Yes. Yeah. Exactly. Yeah. And and there is like a lot of ASPs we have also in Asia.

A lot of ASPs have their own system. They can monitor their own network.

See how the traffic goes. Well, that's one thing that can take a toll free. Like, you can see your network and and see your traffic. But the the approach we take is a bit different because on the internet, the internet is this we usually say it's a network of networks.

Sure. Yeah.

And what it means is all the network that are connected to the internet, they usually have to rely on other network to have a a global connectivity. So if I'm in IHA, send a message to someone in US, in, I don't know, Comcast, my message might if I agent Comcast are not directly connected, it might go through, another provider.

And, that means our connectivity depends on that, third party provider. So we we have one project in the internet test report where we try to measure those, dependencies.

And this is, I think, a very, important aspect that goes across ISPs.

Then you you need that holistic view for that.

Right. Right. And the internet being a network of networks, we are talking about external connectivity and the internet backbone and intermediate connectivity and and transit providers and that sort of thing. So ultimately, you know, even a very large global enterprise is sitting behind all of that kind of as end nodes on this intermediate and external system. So one of the things that you mentioned, Well, you know, before I I already know the answer to this because I heard you I read it in something you wrote, but I'm gonna I'm gonna ask anyway.

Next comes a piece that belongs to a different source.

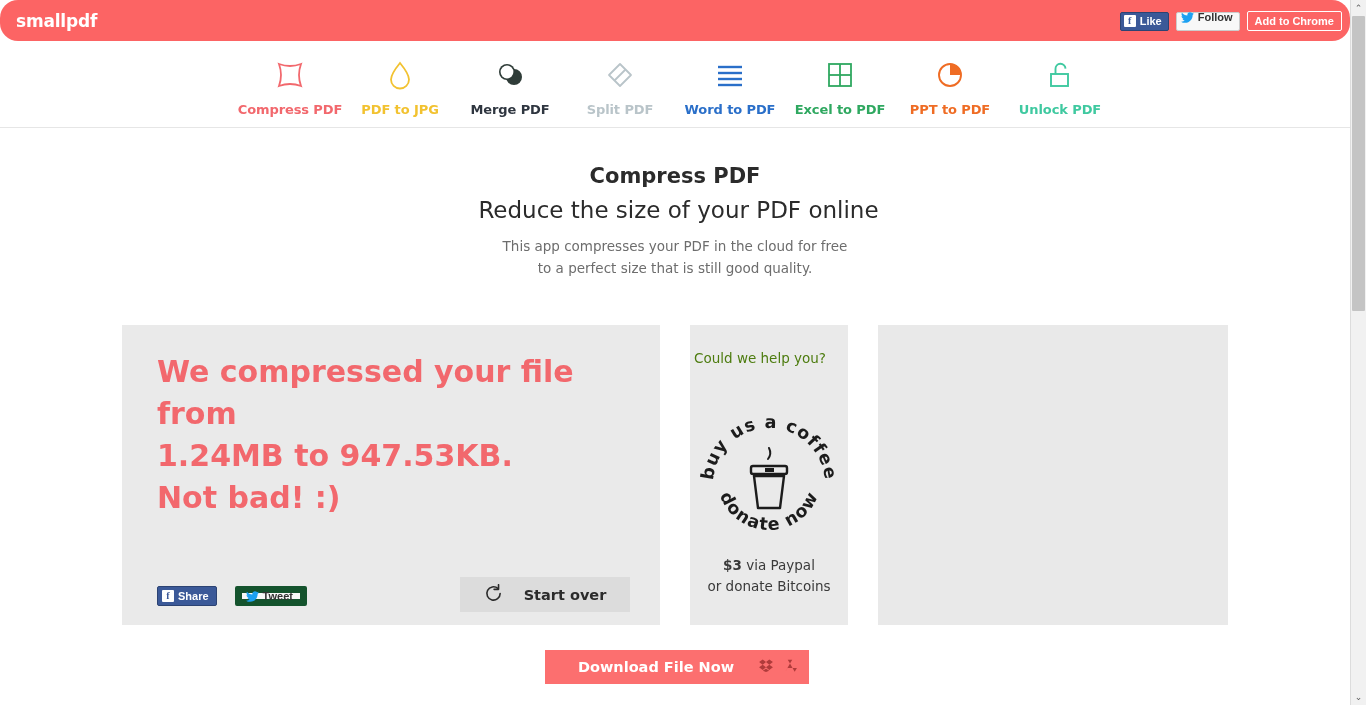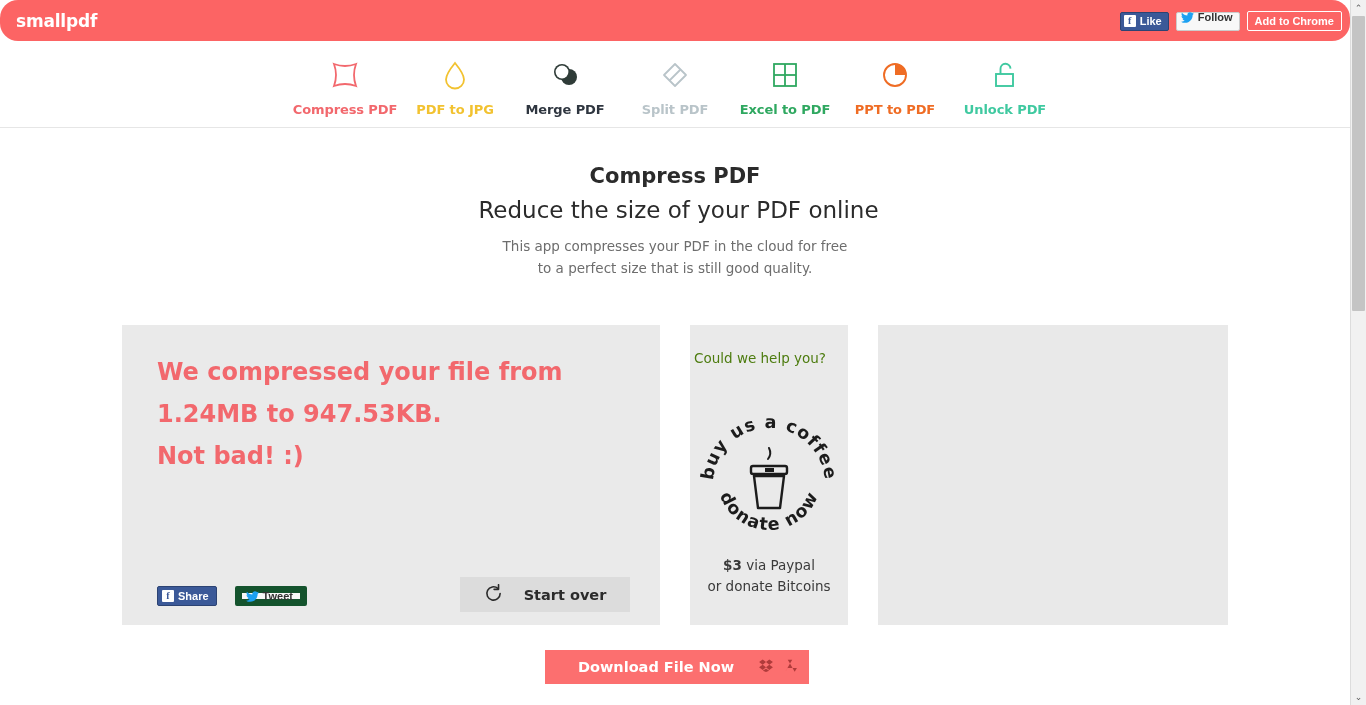"Word to PDF" a.nav-item { html: none -> <a> <span> <svg> <g> <line></line> <line></line> <line></line> <line></line> </g> </svg> </span> <span>Word to PDF</span> </a> }
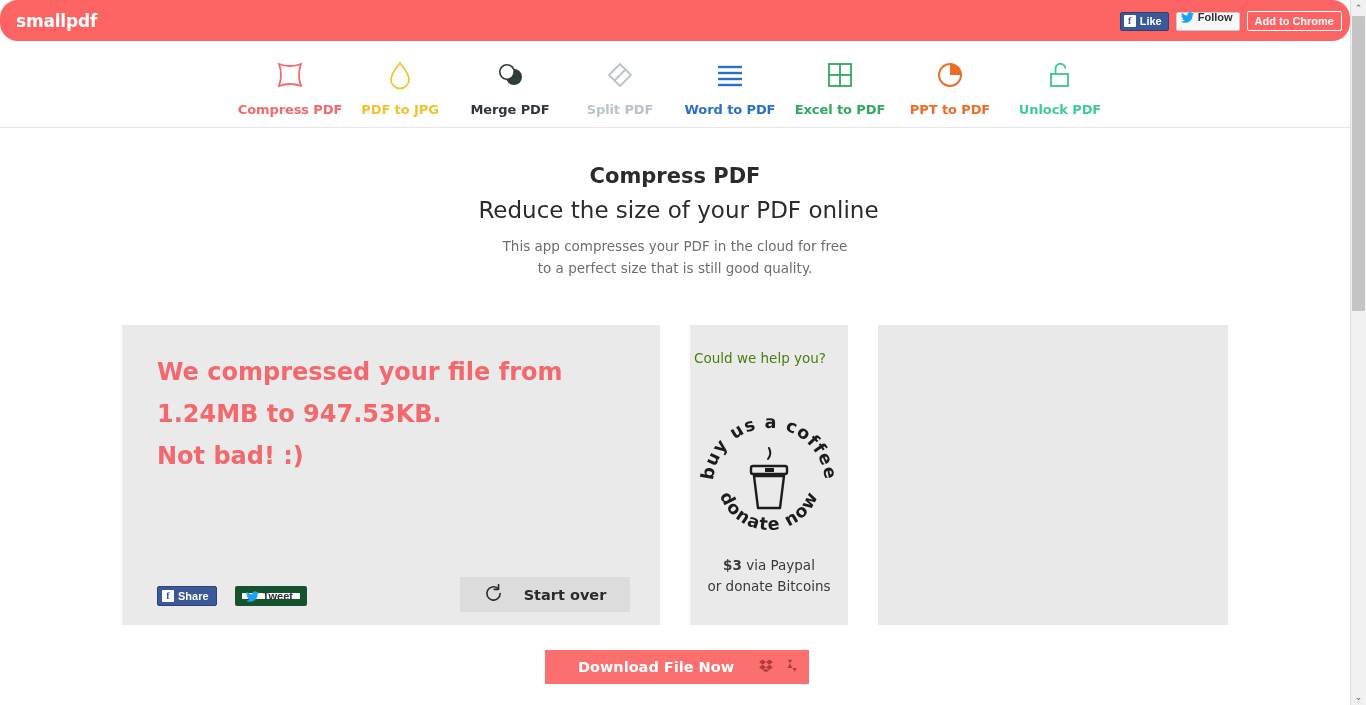"We compressed your file from" .result-text { font-size: 24px -> 30px }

What what is the motivation specifically behind the internet health report. Is there something lacking, or is there something deficient with the data that's out there? I'm familiar with what AP Nick does and and ripe and organizations like that. What gap are you filling in?

The gap we are filling in with, okay, let's take RIP as an example. RIP is great because they provide a lot of data.

They have a project called Reese where they provide tons of BGP data, another project called Atlas, where they provide tons of crest route data.

And this is for us. It's gold. You know, like, data is gold. Like, there's there's a lot of information in the data.

But they don't provide a lot of, analysis on top of that. So what we are trying to do with it is, as You know, sometimes I see myself as a data analyst. So I I just take that data, try to squeeze it as much as I can. And I did some new insight about it.

The difficulty for us is it's a lot of data. Mhmm.

So this is just like a technical, challenge, like, how do you analyze, like, that much data in, especially if you're gonna do it in, near real time.

And it's a it's also very noisy data. For anyone that's used to work with Tress route latency, even BGP, Most of the data you receive is the the, and the part that is not really interesting.

So there's a lot of filtering to do, there is a lot of, expert knowledge or so that is required, like, you have to know exactly how those tool works to understand, what is noise and what is a strong signal on all of this.

Alright. Are you able to discern that programmatically, or is that a a largely manual approach with a team of data scientists.

Well, that's where I think Duke shines because Duke is really good at that.

And and our approach is try to to make that. So we are trying to make, a bold version of do if you want.

Good luck. Good luck with that.

I, yeah, I might I might interject too just to, add the, I I think for people who do art practitioners in this space may not appreciate that it's a big enough space, and there's a lot of questions as a remain Ramon was talking about the data, but, different different groups, take different approaches there's some uniqueness to the approach that the internet health report takes that makes it different. And so every time you take a different angle, you have the potential for discovering something in a way that couldn't have been discovered, through an existing approach. So they've got, you know, like the, AS, hegemony, if, you wanna talk about that.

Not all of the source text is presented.